Construit en diptyque, Bird people raconte toujours l'histoire d'un passage de la terre au
ciel, de la prison de l'habitude à la liberté de la vie. D'abord, nous voyons ce « people » aller et
venir dans le métro parisien, tous dans leur pensée, expressifs ou introvertis, fâchés ou heureux,
la caméra les saisis comme sur le vif, avec la vivacité du documentaire. Ce n'est qu'avec
l'apparition de la voix-off interne des personnages, et avec la présence d'acteurs reconnaissables,
que le film bascule dans la fiction.
Gary et Audrey sont les « bird people », les deux personnages de cette histoire, ou plutôt
de ces deux histoires réunies par le sceau d'un moineau. L'introduction nous présente ces deux
personnages brièvement, par montage alterné. L'un est un homme d'affaire en mission, et semble
mener une vie morne et routinière, l'autre est une étudiante qui essaie de se faire un peu d'argent
en travaillant comme femme de ménage dans un hôtel Hilton près de l'aéroport. Ces deux
personnages connaissent une proximité géographique, mais leurs histoires se développent en
parallèle l'une de l'autre sans se rencontrer par un autre biais que celui du moineau, tout en
partageant une rupture avec leurs attaches, ou plus précisément un envol.

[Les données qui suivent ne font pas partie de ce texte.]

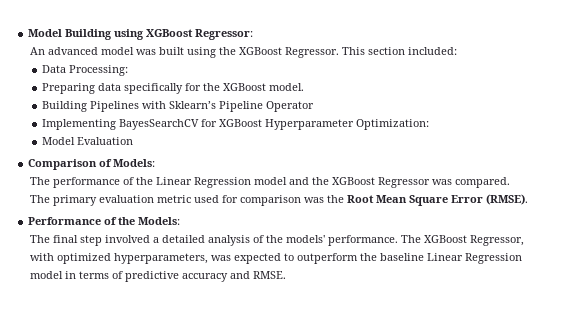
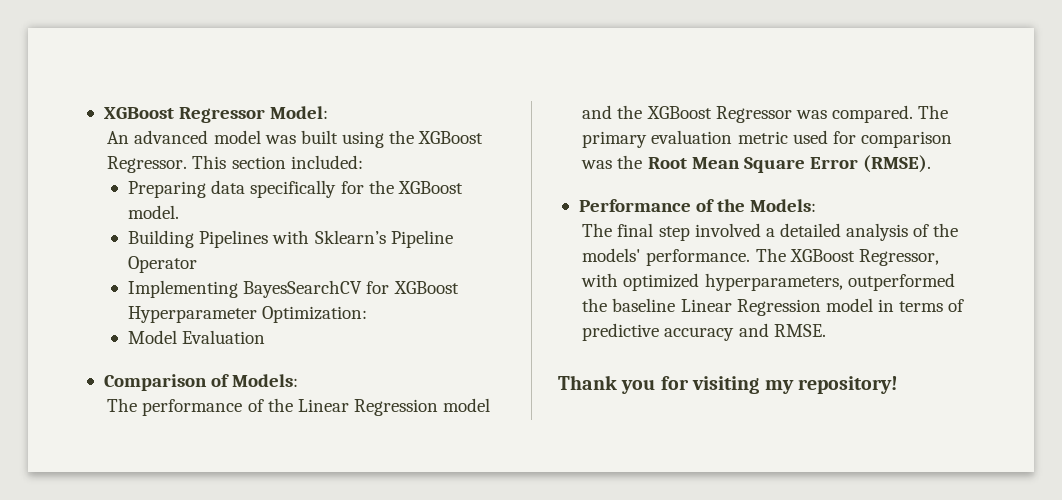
- Model Building using XGBoost Regressor:
+ XGBoost Regressor Model:
- Data Processing:
- The XGBoost Regressor, with optimized hyperparameters, was expected to outperform the baseline Linear Regression model in terms of predictive accuracy and RMSE.
+ The XGBoost Regressor, with optimized hyperparameters, outperformed the baseline Linear Regression model in terms of predictive accuracy and RMSE.
+ Thank you for visiting my repository!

Ferran réalise l'exploit d'articuler, pour Gary, une rigueur filmique et narrative qui permet
une évolution claire de sa situation, ainsi que le déroulement minutieux des conséquences de sa
décision, puis, pour Audrey, une liberté de réalisation et une stagnation narrative qualifiable de
« poème cinématographique ». Quoiqu'opposées, les deux parties de ce diptyque se complètent et
se rejoignent par la présence fugace d'un moineau, par la rencontre d'Audrey et Gary sous deux
formes différentes, et s'achèvent enfin dans une même clausule qui font des deux histoires d'envol
une seule et même histoire de liberté.
Bird people n'est pas un film linéaire où se suivent des scènes de circonstance ne servant
que de pivots au développement narratif. Bien au contraire, nous observons chez Ferran un amour
de la scène longue, développée, puissante et indépendante du reste du film. Pensons à la longue
conversation sur skype entre Gary et sa femme, où tous les états de nerfs se succèdent à travers
des ellipses, des errances dans le périmètre d'une chambre d'hôtel, un épuisement des
personnages. Il en va de même de cette magnifique scène où le moineau pose pour le peintre
japonais et contemple les dessins achevés.

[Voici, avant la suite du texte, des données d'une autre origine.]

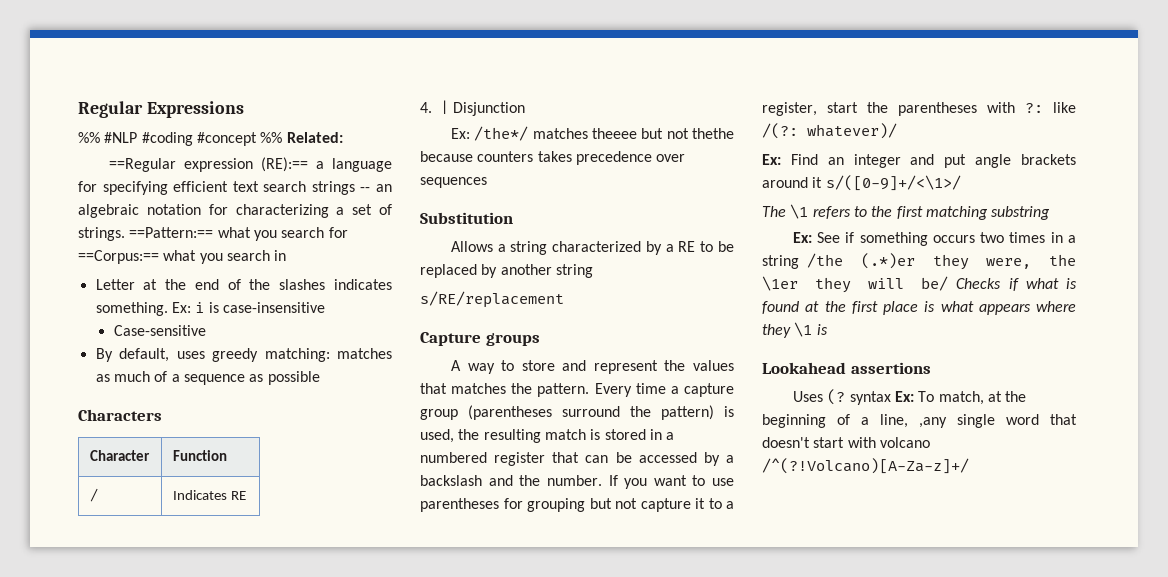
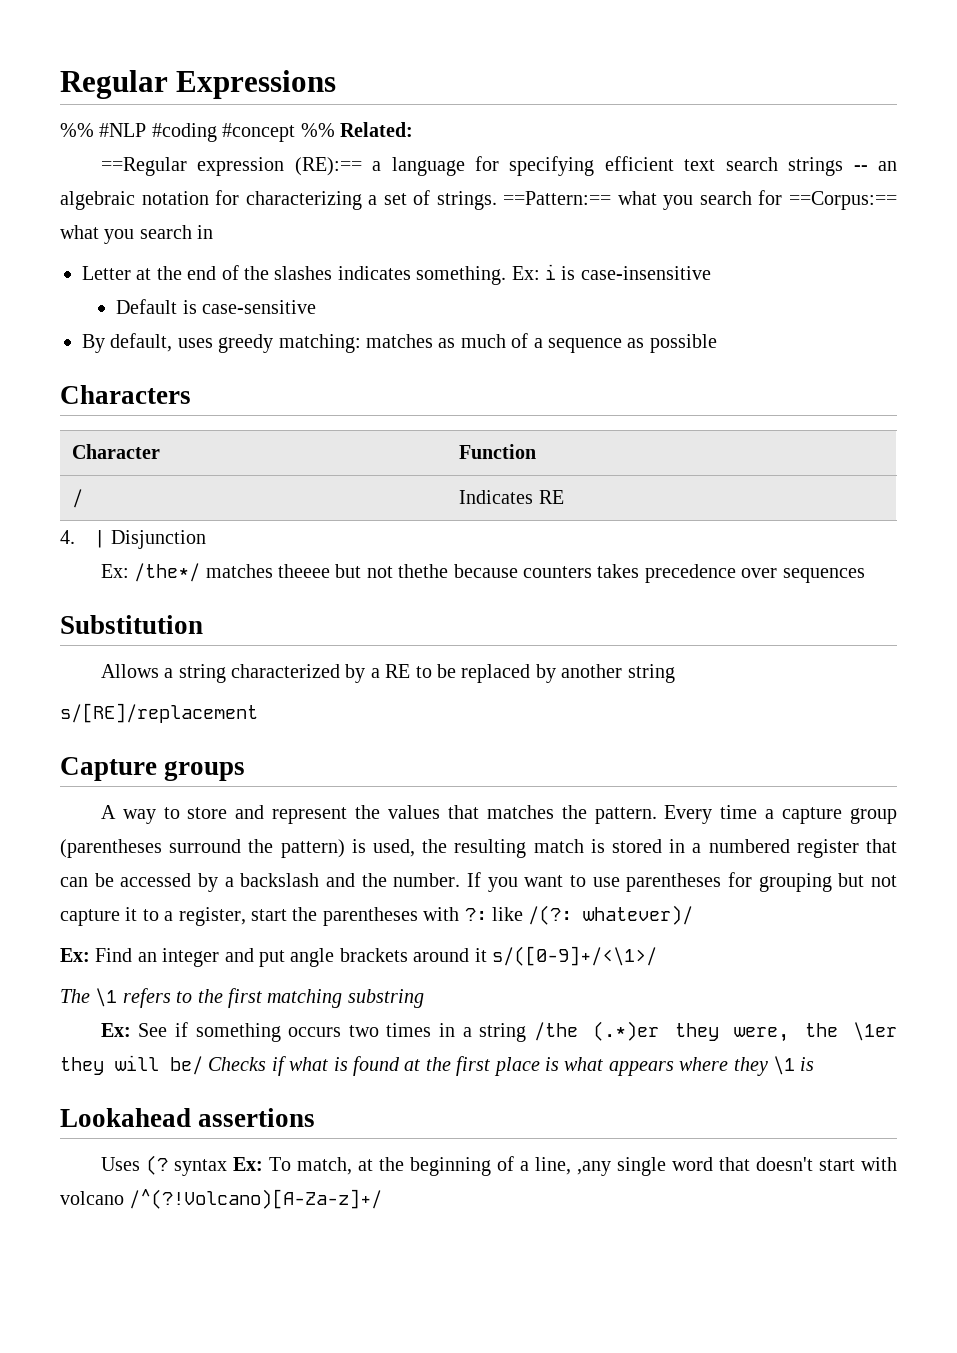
- Case-sensitive
+ Default is case-sensitive
- s/RE/replacement
+ s/[RE]/replacement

Si Bird people est un film ni tout à fait réaliste ni tout à fait fantaisiste, et qu'il n'est pas
tributaire d'une narration tenue et cohérente, il tire justement sa beauté de ce qu'il rejette à la fois
la complète et rigueur et la complète liberté, pour devenir un film sur le hasard, sur la possibilité
que des choses extraordinaires adviennent au sein de l'habitude, et de même dans la réalisation, la
naissance de la liberté (les plans dans le ciel sur la musique de Bowie), sur le terreau de la rigueur
(les champs / contre-champs entre Gary et sa femme).